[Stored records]
━━━━━━━━━━━━━━━━━━━━

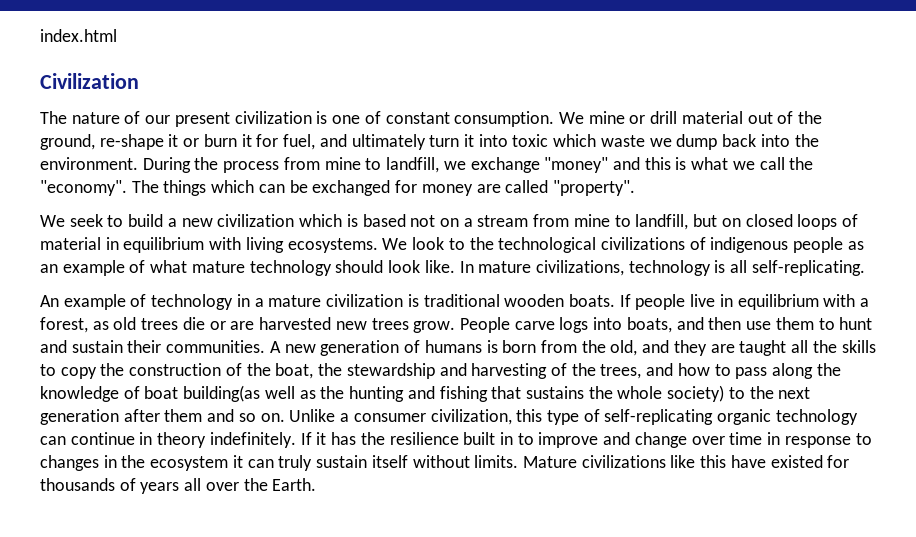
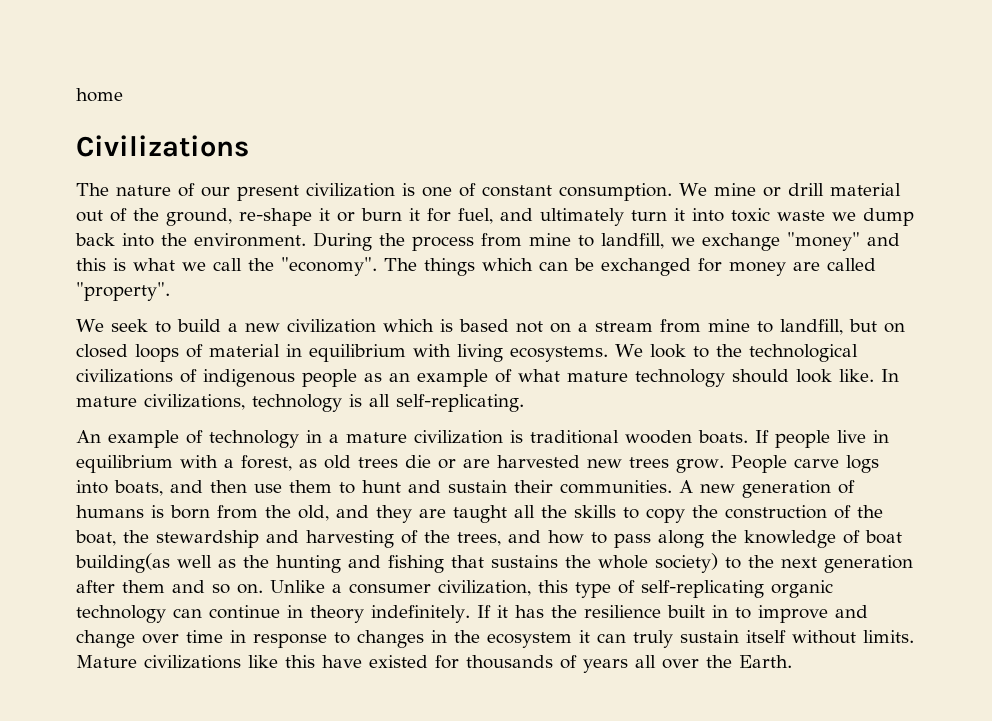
- index.html
- Civilization
+ home
+ Civilizations
- We mine or drill material out of the ground, re-shape it or burn it for fuel, and ultimately turn it into toxic which waste we dump back into the environment.
+ We mine or drill material out of the ground, re-shape it or burn it for fuel, and ultimately turn it into toxic waste we dump back into the environment.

━━━━━━━━━━━━━━━━━━━━

PROBLEM TO WORK ON
With images excluded, write the records above out again exactly.

YOUR RESPONSE
- index.html
- Civilization
+ home
+ Civilizations
- We mine or drill material out of the ground, re-shape it or burn it for fuel, and ultimately turn it into toxic which waste we dump back into the environment.
+ We mine or drill material out of the ground, re-shape it or burn it for fuel, and ultimately turn it into toxic waste we dump back into the environment.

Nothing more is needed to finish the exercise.